MSW's clients include the NAB and the Association of Maximum Service TV, or MSTV. Recent tests conducted for the NAB suggested a majority of the unlicensed devices now used in the FM band--iPod and MP3 transmitters, for example--do not comply with FCC regulations.

"There's clearly a precedent that the enforcement bureau doesn't enforce the rules," Wallace said.

No members of the Senate Commerce Committee expressed opposition to the legislation, entitled the Wireless Innovation Networks, or WIN Act. In the space of three pages, WIN 1) opens up all unused broadcast channels, including first adjacents, for unlicensed devices; 2) and puts the burden of proving interference on individual broadcasters; and 3) offers no interference protection for translators and low power TV stations.

"The translator guys are very concerned because it would only protect channels within the station contour," Wallace said. "Some cable headends pick up channels from 100 miles away. It's not just a broadcaster problem."

MSTV chief David Donovan has been feverishly working Capitol Hill to get the language in the bill refined. As it stands, he said, the legislation has strayed radically from its original intent--to extend wireless broadband networks into underserved, mostly rural areas.

"This is not a rural broadband bill," Donovan said. "This allows all kinds of devices into the spectrum. Why should a $29 toy interfere with a $2,000 television set?"

Wallace found the whole rural WiFi rationale a bit dodgy because "it would cost an astronomical amount of money," he said.

However, Kevin Kahn of Intel told Congress that opening TV spectrum would make rural WiFi or WiMAX economically feasible.

"Given its propagation characteristics, the TV white spaces could be particularly useful in rural areas," he testified. "In contrast, we estimate that the 2.5 GHz frequencies would require approximately four times as many base stations to achieve equal geographic area coverage."

Both Kahn and Craig Mundie of Microsoft said using spectrum for last-mile connections to homes is cheaper than digging acres of trenches for wires. Both also noted that unlicensed devices designed for the TV spectrum will either detect unused channels or download the information from a database.
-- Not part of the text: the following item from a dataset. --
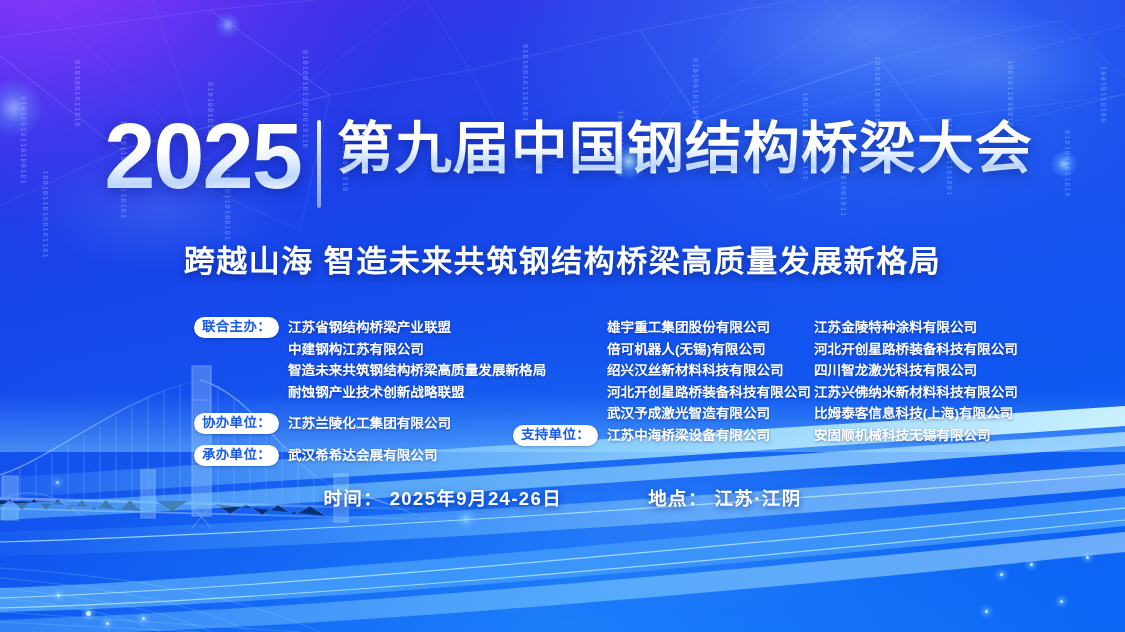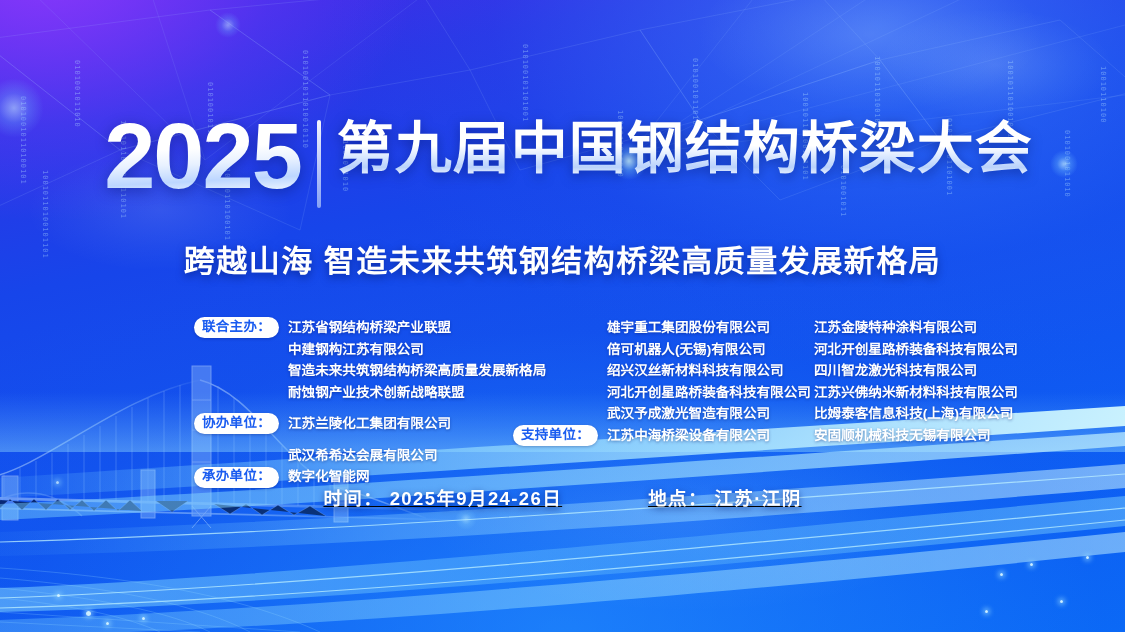"数字化智能网" div.nm { html: <div>数字化智能网</div> -> none }
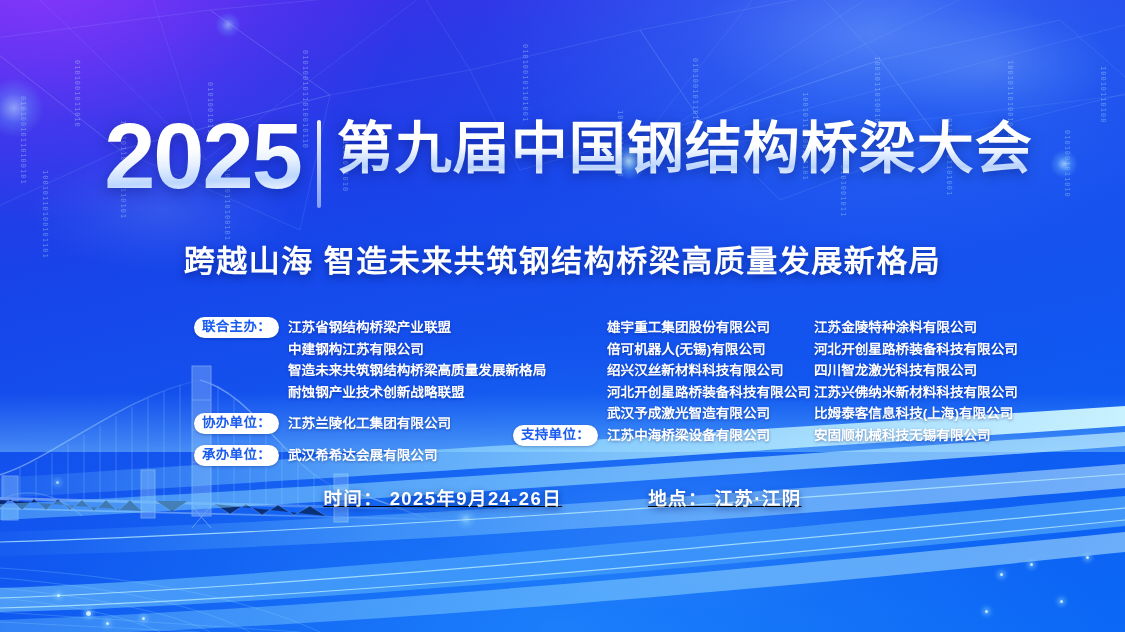"时间： 2025年9月24-26日" .footer { text-decoration: underline -> none }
"The unlicensed devices can utilize various mechanisms--frequency coordination, professional installation, and output power control--to preclude any harmful interference to TV receivers," Kahn testified.

Thomas Lenard of the Progress and Freedom Foundation is one of few people asking why government has not considered auctioning white spaces.

"It is... extremely disappointing that Congress, supported by a large part of the technology industry that apparently believes it will sell more products in an unlicensed regime, is now proposing to take a big step backward by allocating a significant chunk of 'beachfront' spectrum--the TV broadcast spectrum white space--to 'unlicensed' uses. This is the polar opposite of a market-allocation regime," Lenard writes in "Why Don't We Just Auction the 'White Space'?"

The unlicensed device camp counters that foregoing auctions allows more entrepreneurial access to spectrum.

According to Mundie, "Because unlicensed bands are open to anyone who buys a compliant device at a retail store and attaches it to the network, the capital investment comes when it is needed and is fueled by individuals and businesses, not by larger network operators."

The pending legislation would open white spaces 270 days after passage, which at this point is iffy. Just hours after Senate Commerce Committee members passed the comprehensive telecom package 15-7, another lawmaker slapped the cuffs on it. Sen. Ron Wyden (D-Ore.) placed a hold on the bill because it doesn't prohibit broadband service providers from creating speed lanes, a concept otherwise known as "network neutrality."

Wyden's hold does not prevent the bill from coming to a floor vote, but it does mean it can't be passed without debate, which presents the opportunity for a filibuster. Sen. Ted Stevens (R-Alaska) and his allies would need to garner 60 votes to block a filibuster. Following the committee vote, Stevens said he would "find out what members would vote for it if something were taken out."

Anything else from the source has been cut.